Originally Posted by Simon Lloyd (Post 2526073)
The hook is style_fetch, you can try changing the hook for one of the others that loads before all the others but you may not see the result your looking for, doesn't hurt to try :)

Quote:

Originally Posted by ozzy47 (Post 2526087)
Ha Ha Ha, I have been testing this out for the past 10hrs or so Simon, to early to tell yet, but so far looking good.

Well so far it seems to be going as planned, I will wait another 24 - 48 hrs, and if it is working, I'll let you know exactly what i did. Which hook I used, and what additional plugin I added. :)

Gadget_Guy 12-07-2014 08:52 PM

Whoot!

Looking forward to your findings Ozzy!

D.

CAG CheechDogg 12-07-2014 11:05 PM

Quote:

Originally Posted by Simon Lloyd (Post 2526073)
banning by .htaccess is fine if you only have a few things in it because it is read with every single server request, so if you have 10 blocks in your .htaccess and lets say you have a web page with 30 elements (icons, css, containers, includes.....etc) then each one of those that tries to access that page has 30 checks made just to load that page.

Now consider your own landing page and check how many things load to make that page up and you'll soon see why having a lot of bans in your .htaccess can be detrimental particularly if you are on shared hosting or limited vps.

@Gadget_Guy & Max Taxable
The hook is style_fetch, you can try changing the hook for one of the others that loads before all the others but you may not see the result your looking for, doesn't hurt to try :)

I have had the ip blocks in my htaccess for over 5 years my Man and I haven't ran into any problems in those 5 years ..

If an IP is blocked on your server it's not allowing the page or any page to load, so I am a bit confussed about "so if you have 10 blocks in your .htaccess and lets say you have a web page with 30 elements (icons, css, containers, includes.....etc) then each one of those that tries to access that page has 30 checks made just to load that page."


As a matter of fact, when I didn't have these IP blocks in my htaccess file I was constantly getting emails from my host that my site was being suspended ... by blocking these IPs I am keeping them from even accessing anything on my website or forums ...thus the usage of resources went down ...

Max Taxable 12-07-2014 11:24 PM

Quote:

Originally Posted by princesspepper (Post 2526133)
Installed on VB4.2.2 PL2.

One question that I can't seem to find in the first few posts of this thread that usually explain stuff.... Why would you choose to redirect the bot back to itself? What function does this have over redirecting to a url?

Just don't redirect to any of your own pages - feedback loop danger.

EDIT TO ADD: I was right about the hook conflict with some other mod(s) Ozzy?

ozzy47 12-07-2014 11:30 PM

I would not say a conflict, but perhaps a better hook to execute the mod. That is if the testing continues to provide the desired results.

Simon Lloyd 12-08-2014 06:48 AM

Quote:

Originally Posted by CAG CheechDogg (Post 2526228)
I have had the ip blocks in my htaccess for over 5 years my Man and I haven't ran into any problems in those 5 years ..

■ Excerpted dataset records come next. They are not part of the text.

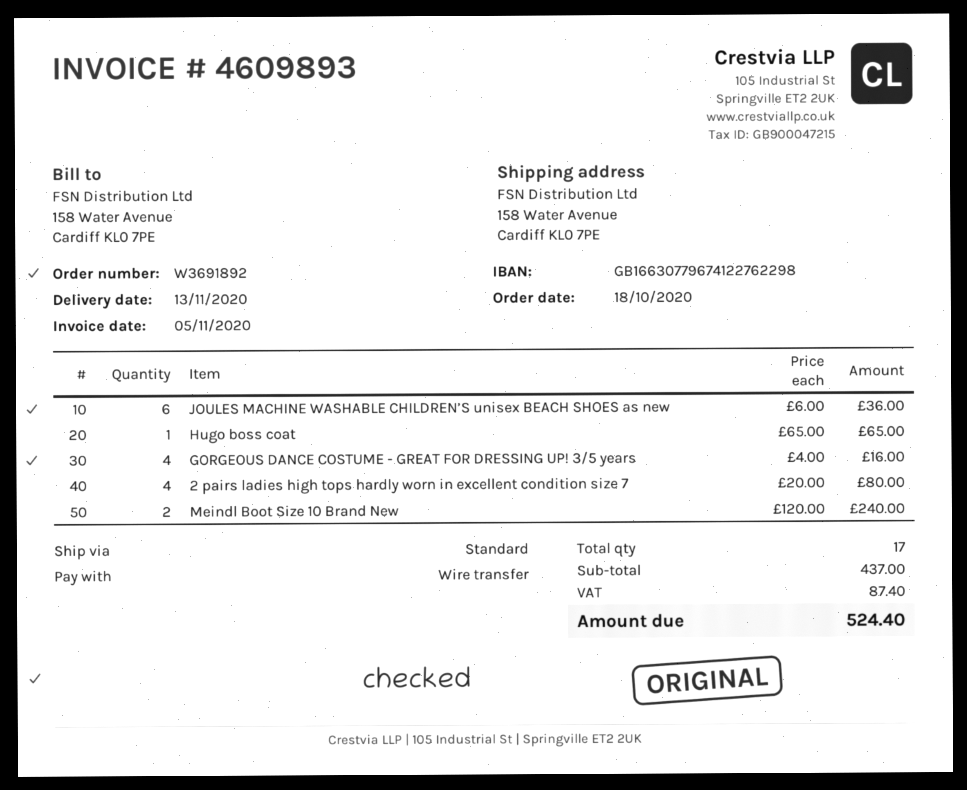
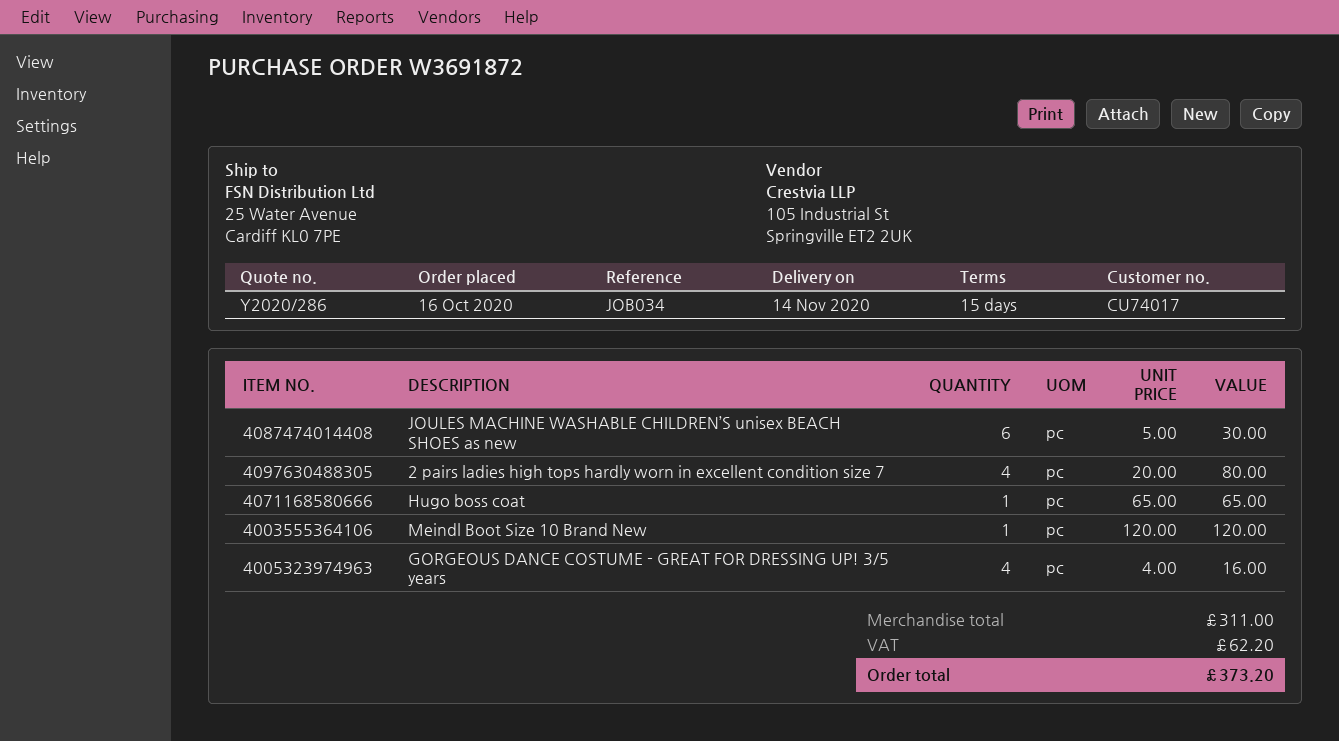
order number: W3691892 -> W3691872
order date: 2020-10-18 -> 2020-10-16
delivery date: 2020-11-13 -> 2020-11-14
ship to: 158 Water Avenue, Cardiff KL0 7PE -> 25 Water Avenue, Cardiff KL0 7PE
JOULES MACHINE WASHABLE CHILDREN’S unisex BEACH SHOES as new: 6 x 6.00 = 36.00 -> 6 x 5.00 = 30.00
Meindl Boot Size 10 Brand New: 2 x 120.00 = 240.00 -> 1 x 120.00 = 120.00
subtotal: 437.00 -> 311.00
tax: 87.40 -> 62.20
total: 524.40 -> 373.20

If an IP is blocked on your server it's not allowing the page or any page to load, so I am a bit confussed about "so if you have 10 blocks in your .htaccess and lets say you have a web page with 30 elements (icons, css, containers, includes.....etc) then each one of those that tries to access that page has 30 checks made just to load that page."

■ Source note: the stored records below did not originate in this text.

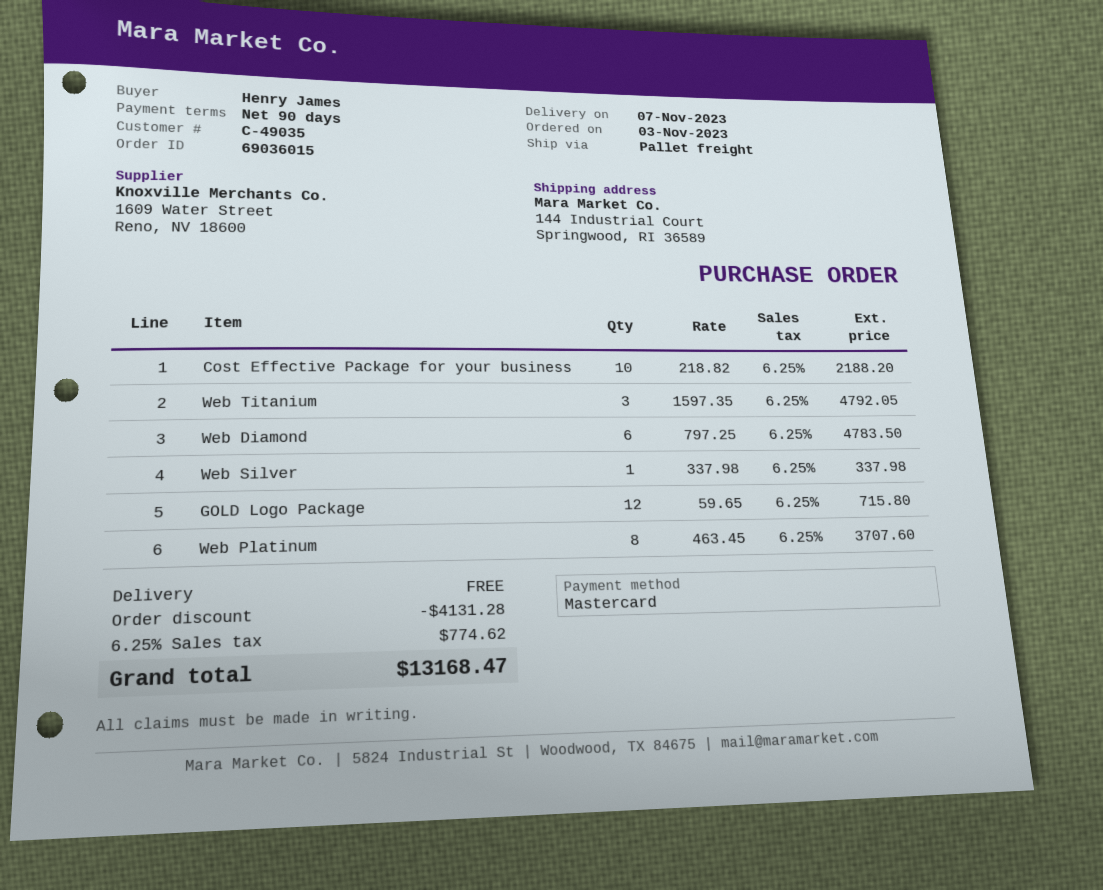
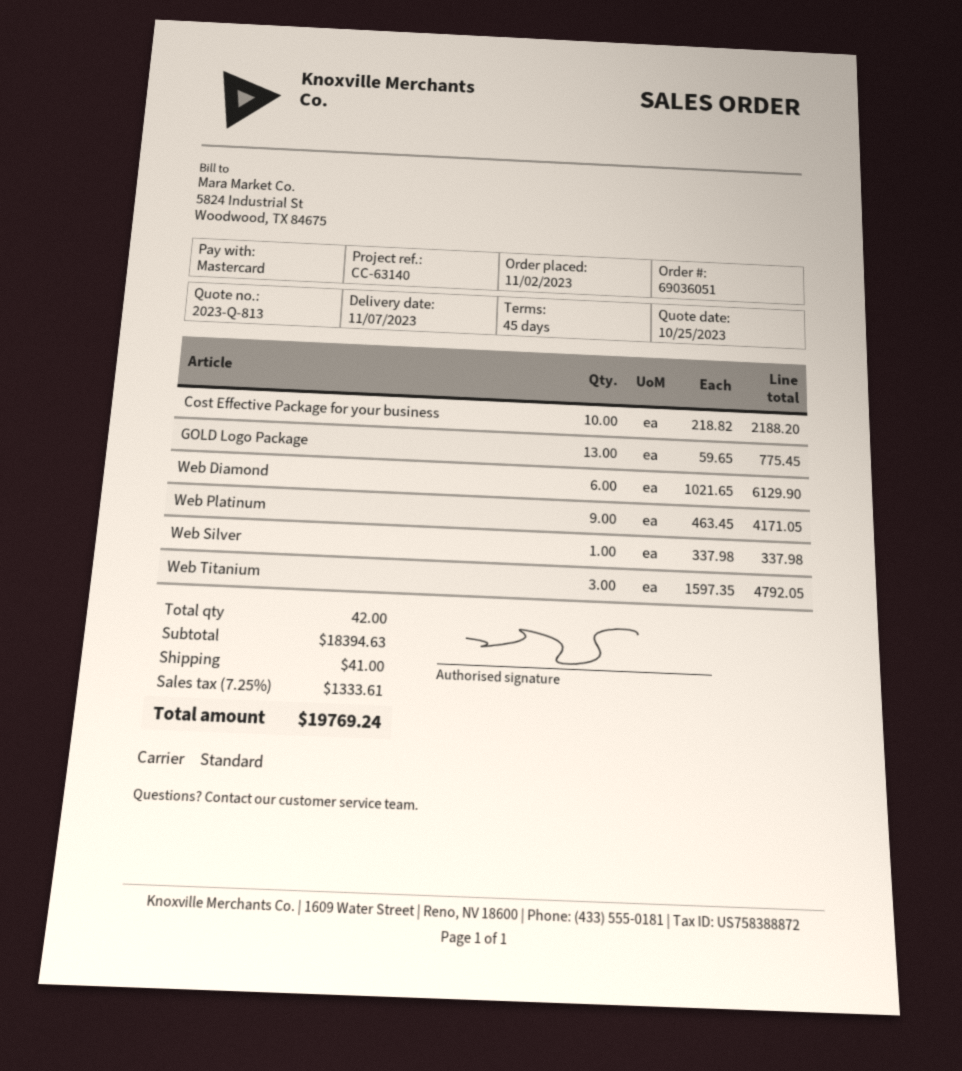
order number: 69036015 -> 69036051
order date: 2023-11-03 -> 2023-11-02
payment terms: 90 days -> 45 days
shipping method: pallet freight -> standard
Web Diamond: 6 x 797.25 = 4783.50 -> 6 x 1021.65 = 6129.90
GOLD Logo Package: 12 x 59.65 = 715.80 -> 13 x 59.65 = 775.45
Web Platinum: 8 x 463.45 = 3707.60 -> 9 x 463.45 = 4171.05
discount: 4131.28 -> none
shipping: 0.00 -> 41.00
tax: 6.25% = 774.62 -> 7.25% = 1333.61
total: 13168.47 -> 19769.24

As a matter of fact, when I didn't have these IP blocks in my htaccess file I was constantly getting emails from my host that my site was being suspended ... by blocking these IPs I am keeping them from even accessing anything on my website or forums ...thus the usage of resources went down ...

I agree in part, when you didnt have the block they were calling on every resource...php, mysql, cpu and ram, with the block they pretty much are just using ram as cpu and php time and response is minmal and as you are not loading anything else the ram isn't being maxed either. If you have whole country blocks that doesn't take as much checking as full octet ips like 192.161.0.1, if you have plenty of those then they are checked against each request, if you are blocking just 192.161 then its just one check against each request.

Im probably not explaining myself too well (it reads much better in my head :)).

Simon Lloyd 12-08-2014 06:52 AM

Quote:

Originally Posted by ozzy47 (Post 2526232)
I would not say a conflict, but perhaps a better hook to execute the mod. That is if the testing continues to provide the desired results.

Just bear in mind that any other hook you choose will need to be sufficient to perform the other tasks of the mod if you wished like sending the email or creating the threads. Some of the other runtime hooks will give errors or not work as expected especially with the thread creation, also keep in mind you need to redirect them before anything has loaded as it's this that is the basis of the mod - keeping resources for your members and not the bots :)

CAG CheechDogg 12-08-2014 06:55 AM

Quote:

Originally Posted by Simon Lloyd (Post 2526254)
I agree in part, when you didnt have the block they were calling on every resource...php, mysql, cpu and ram, with the block they pretty much are just using ram as cpu and php time and response is minmal and as you are not loading anything else the ram isn't being maxed either. If you have whole country blocks that doesn't take as much checking as full octet ips like 192.161.0.1, if you have plenty of those then they are checked against each request, if you are blocking just 192.161 then its just one check against each request.

Im probably not explaining myself too well (it reads much better in my head :)).


No my Man, you actually are explaining yourself very well lol ...

All I know is that I have not had any negative effects from doing the blocks and I also have just a list of single IPs ..... and let me tell you , that list is long as hell lol ....

princesspepper 12-08-2014 06:57 AM

Quote:

Originally Posted by Max Taxable (Post 2526230)
Just don't redirect to any of your own pages - feedback loop danger.

EDIT TO ADD: I was right about the hook conflict with some other mod(s) Ozzy?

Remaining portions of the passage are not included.